The IAD found specifically that a policy cannot be inferred here on the basis of the evidence that was submitted:
[55] The panel recognizes that the Nigerian justice system fails to prevent such abuses or bring perpetrators of such atrocities to justice and punish them. However, such impunity is not the equivalent of a policy that promotes the use of violence and torture for governmental or state purposes. The absence of real consequences for perpetrators of such acts in Nigeria is not enough to make the abuse and non-political crimes committed by NPF and SARS members crimes against humanity.
Put simply, it is a lack of evidence of a policy according to which the police would be acting “in the name of a State or organizational principle”
that constitutes the second reason why the evidence is lacking that a CAH has not been established. Corruption, even on a grand scale, is not enough to justify that the crime has become a CAH.
[31] In effect, the IAD is not satisfied that a crime against humanity has been established because the “attacks”
have not been shown to be widespread or systematic within the meaning of Mugesera, and they do not have the presence of a “policy requirement”
within the meaning of the CAHWCA. In the end, the facts in Verbanov are seen as being similar to the case at bar. In both cases the context of impunity and corruption, translating into a strong appeal of personal gain, are the motivation for the abuse of authority. These actions do not fall in the category of CAH.
IV. Arguments and analysis
[32] The decision of this Court in Verbanov constitutes a formidable obstacle for the Applicant. It is so because Parliament has spoken in adopting the CAHWCA. Unless it is argued that the provisions are unconstitutional, it is neither for the administrative decision maker nor for a reviewing court to disagree with policy choices made by those tasked with making those decisions, the elected members sitting in Parliament.
A. What is a CAH according to the CAHWCA?
[33] Very recently, in Quebec (Commission des droits de la personne et des droits de la jeunesse) v Directrice de la protection de la jeunesse du CISSS A, 2024 SCC 43, a unanimous Supreme Court reiterated that the text of a provision “remains the anchor of the interpretative exercise.”

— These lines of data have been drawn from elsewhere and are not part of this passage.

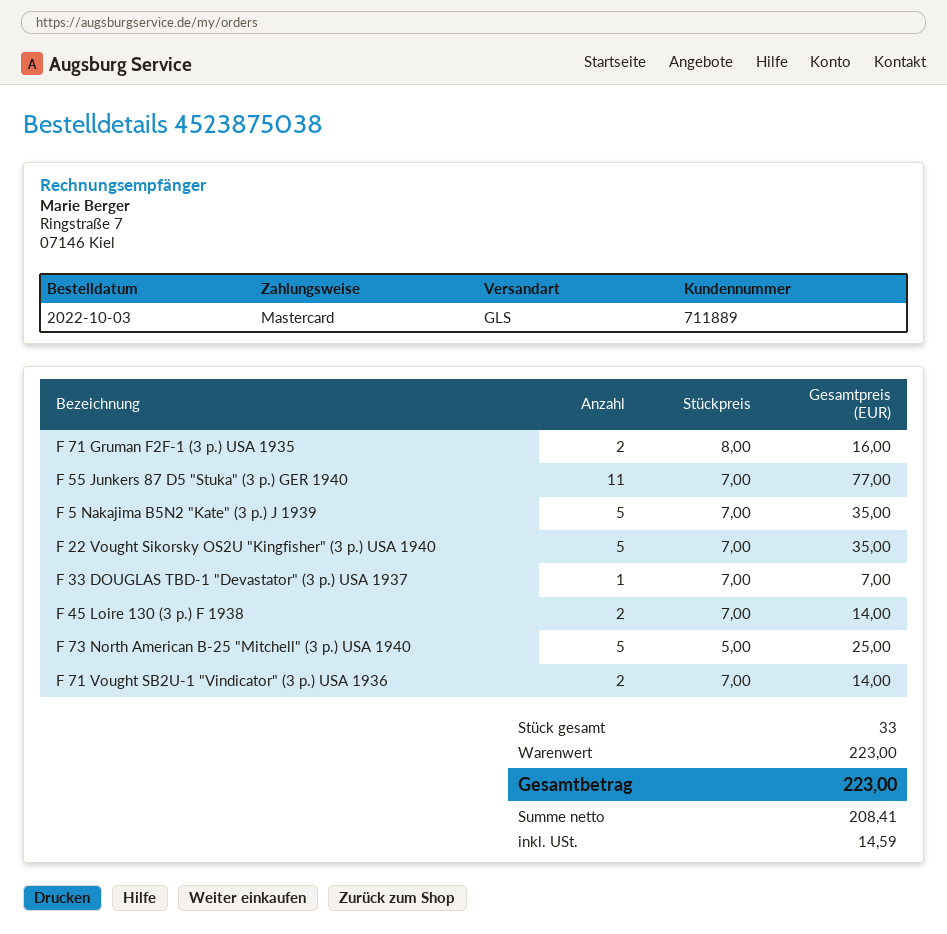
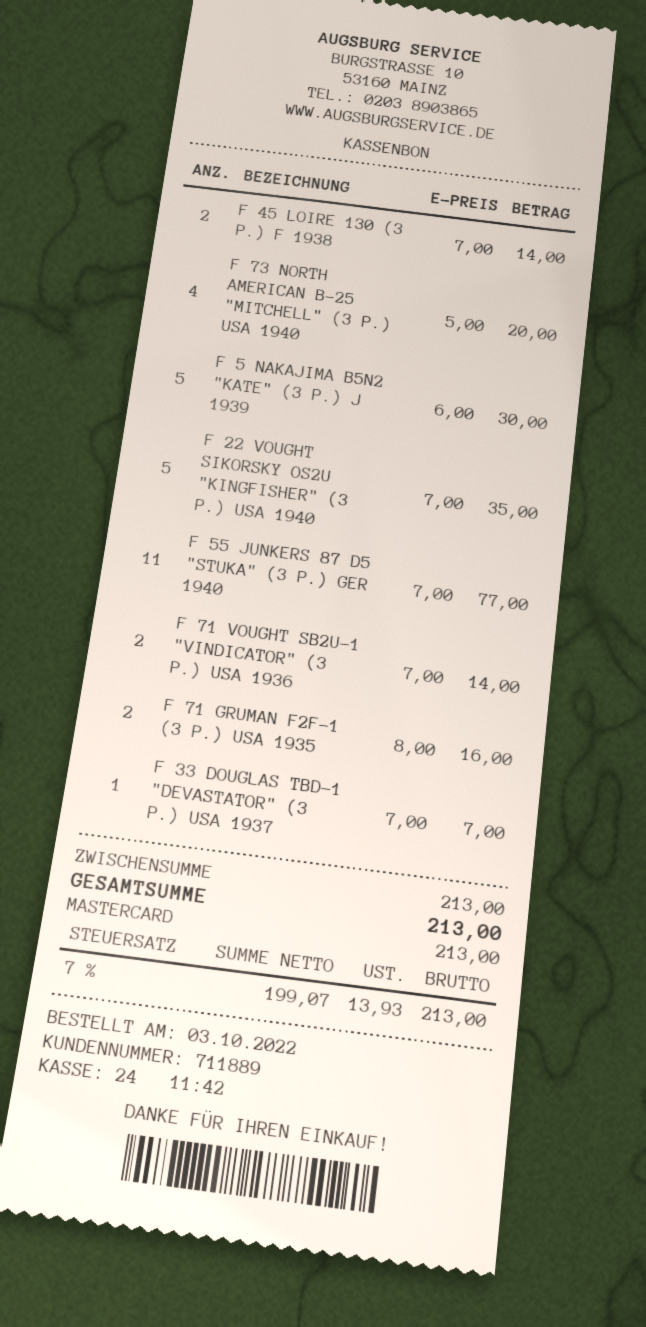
F 5 Nakajima B5N2 "Kate" (3 p.) J 1939: 5 x 7.00 = 35.00 -> 5 x 6.00 = 30.00
F 73 North American B-25 "Mitchell" (3 p.) USA 1940: 5 x 5.00 = 25.00 -> 4 x 5.00 = 20.00
subtotal: 223.00 -> 213.00
net: 208.41 -> 199.07
tax: 14.59 -> 13.93
total: 223.00 -> 213.00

It is the focus of interpretation. Quoting from an article by Mark Mancini (The Purpose Error in the Modern Approach to Statutory Interpretation, 2022, 59 Alta L Rev 919), the Court states that the words may “tell an interpreter just how far a legislature wanted to go in achieving some more abstract goal”
(p 927). The Court refers to its own recent precedents in stating that an interpreter must “interpret the “text through which the legislature seeks to achieve [its] objective”

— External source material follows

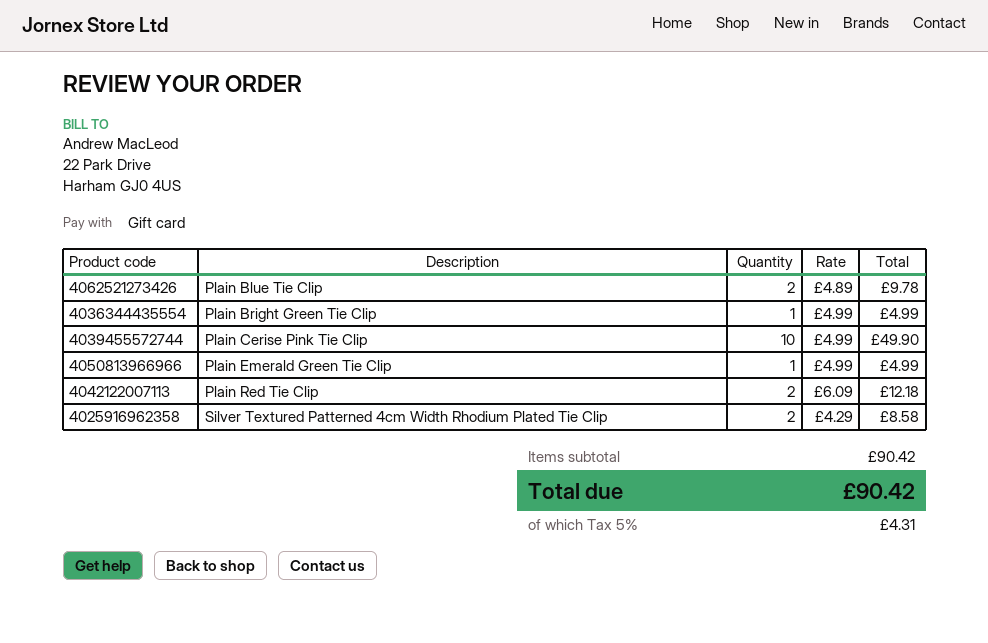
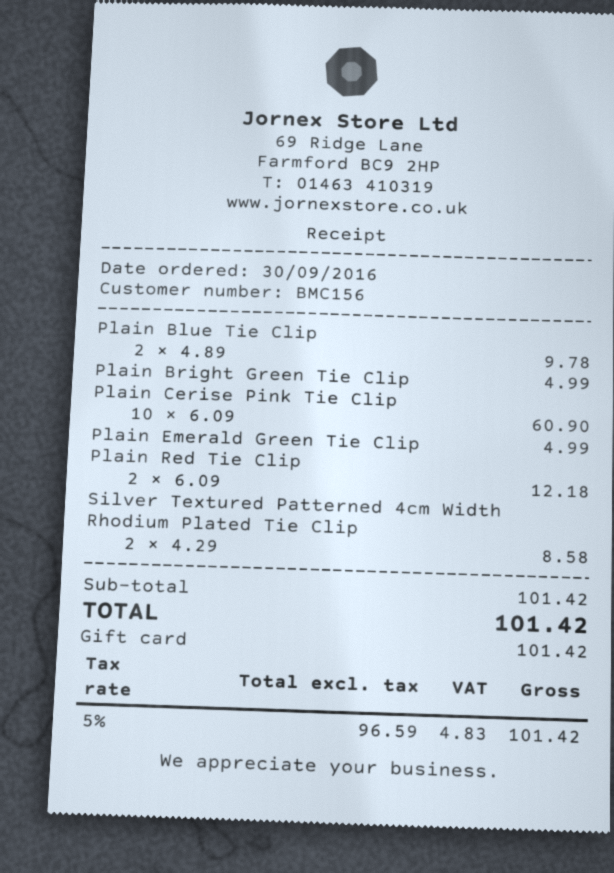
Plain Cerise Pink Tie Clip: 10 x 4.99 = 49.90 -> 10 x 6.09 = 60.90
subtotal: 90.42 -> 101.42
tax: 5% = 4.31 -> 5% = 4.83
total: 90.42 -> 101.42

, because “the goal of the interpretative exercise is to find harmony between the words of the statute and the intended objective …”
(R v Breault, 2023 SCC 9, at para 26, quoting MediaQMI inc v Kamel, 2021 SCC 23, [2021] 1 S.C.R. 899, at para 39; see also Quebec (Attorney General) v 9147-0732 Québec inc, 2020 SCC 32, [2020] 3 S.C.R. 426, at para 10).

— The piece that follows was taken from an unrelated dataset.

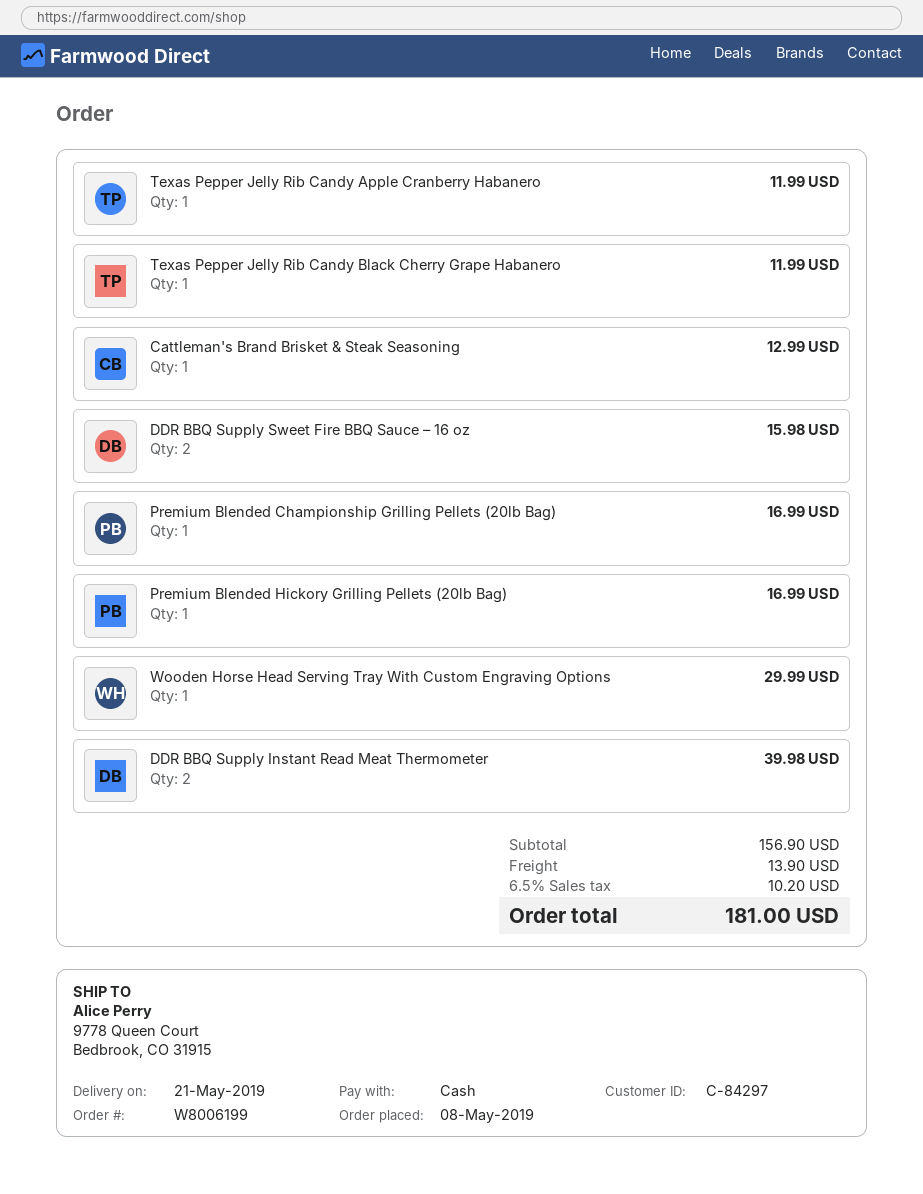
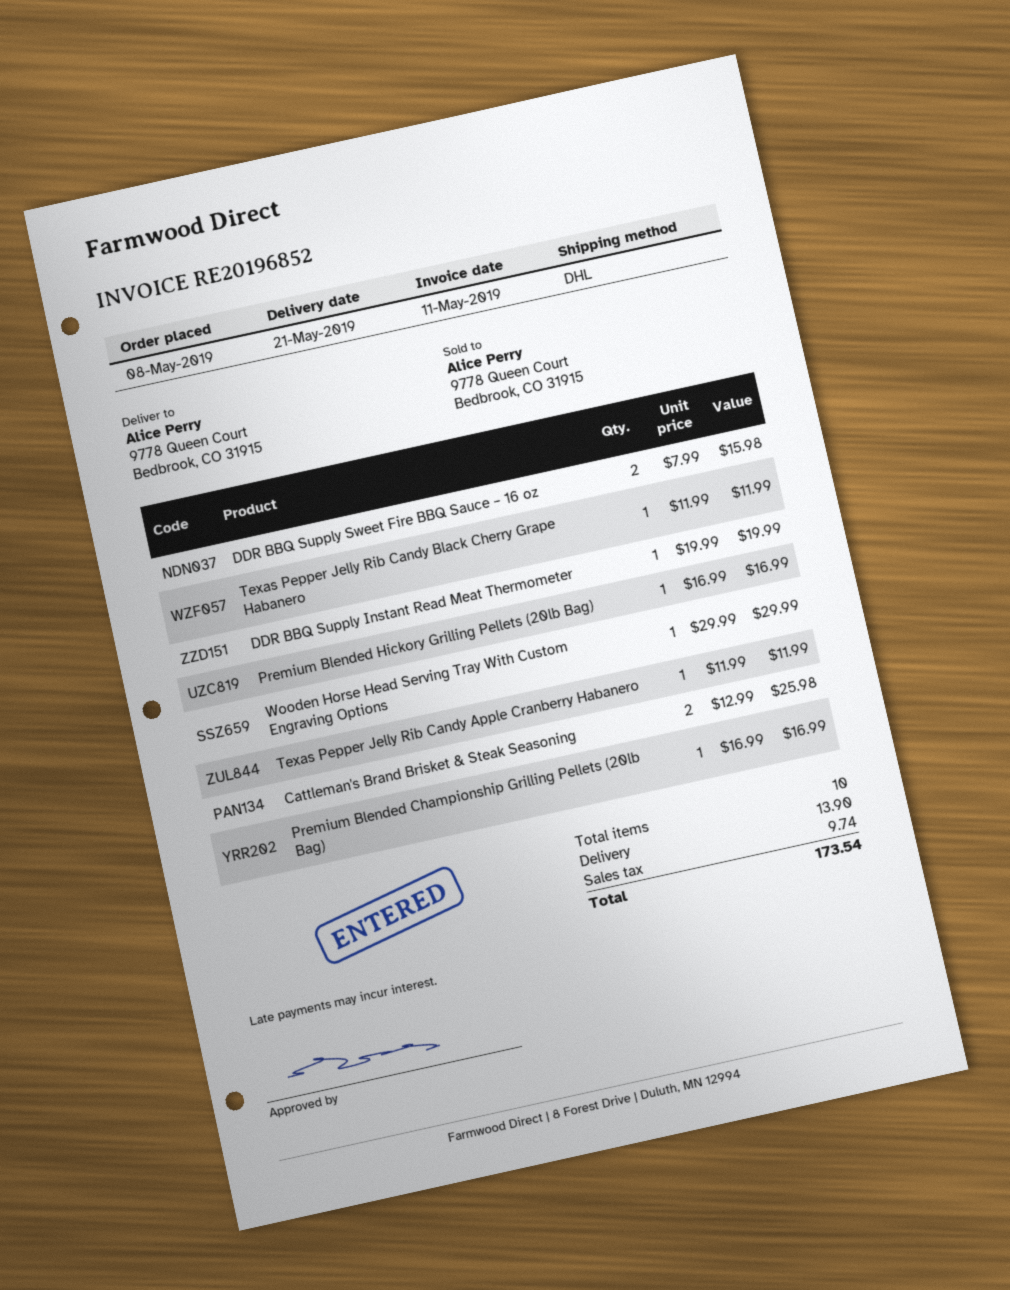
Cattleman's Brand Brisket & Steak Seasoning: 1 for 12.99 -> 2 for 25.98
DDR BBQ Supply Instant Read Meat Thermometer: 2 for 39.98 -> 1 for 19.99
tax: 10.20 -> 9.74
total: 181.00 -> 173.54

[34] Stratas JA articulated the same proposition in Canada v DAC Investment Holdings Inc, 2025 FCA 37 at paragraph 17:
[17] Statutory interpretation issues frequently arise in this Court and sometimes interveners can be helpful. On these issues, the Court will sometimes examine the likely effects of rival interpretations to see which interpretation best accords with the statutory purpose: Williams v. Canada (Public Safety and Emergency Preparedness), 2017 FCA 252, [2018] 4 F.C.R. 174, at para. 52. But there are limits to that. Unelected judges do not try to make statutory provisions accord with their own preferences and policies, nor do they amend statutory provisions passed by our elected representatives: Williams at para. 52; Canada v. Cheema, 2018 FCA 45, [2018] 4 F.C.R. 328 at para. 74; Hillier v. Canada (Attorney General), 2019 FCA 44 at para. 25. The purpose behind a statutory provision is tied down to the terms of the statute and is not just any old purpose that an intervener would like to further: Quebec (Commission des droits de la personne et des droits de la jeunesse) v. Directrice de la protection de la jeunesse du CISSS A, 2024 SCC 43 at para. 24; M. Mancini, “The Purpose Error in the Modern Approach to Statutory Interpretation” (2022), 59 Alta. L. Rev. 919.
(my emphasis)
[35] The Attorney General invites the Court to allow for the Mugesera understanding of the law to continue to be available. He takes the position that in spite of the CAHWCA, the old interpretation of what constitutes a crime against humanity endures. Given the added limitation to the widespread or systematic attack such that the prohibited acts must be pursuant to or in furtherance of a State or organizational policy to commit such attack, the Attorney General argues that it would still be possible to resort back to the four elements found to be necessary in Mugesera without the need for that policy requirement. That invitation must be resisted.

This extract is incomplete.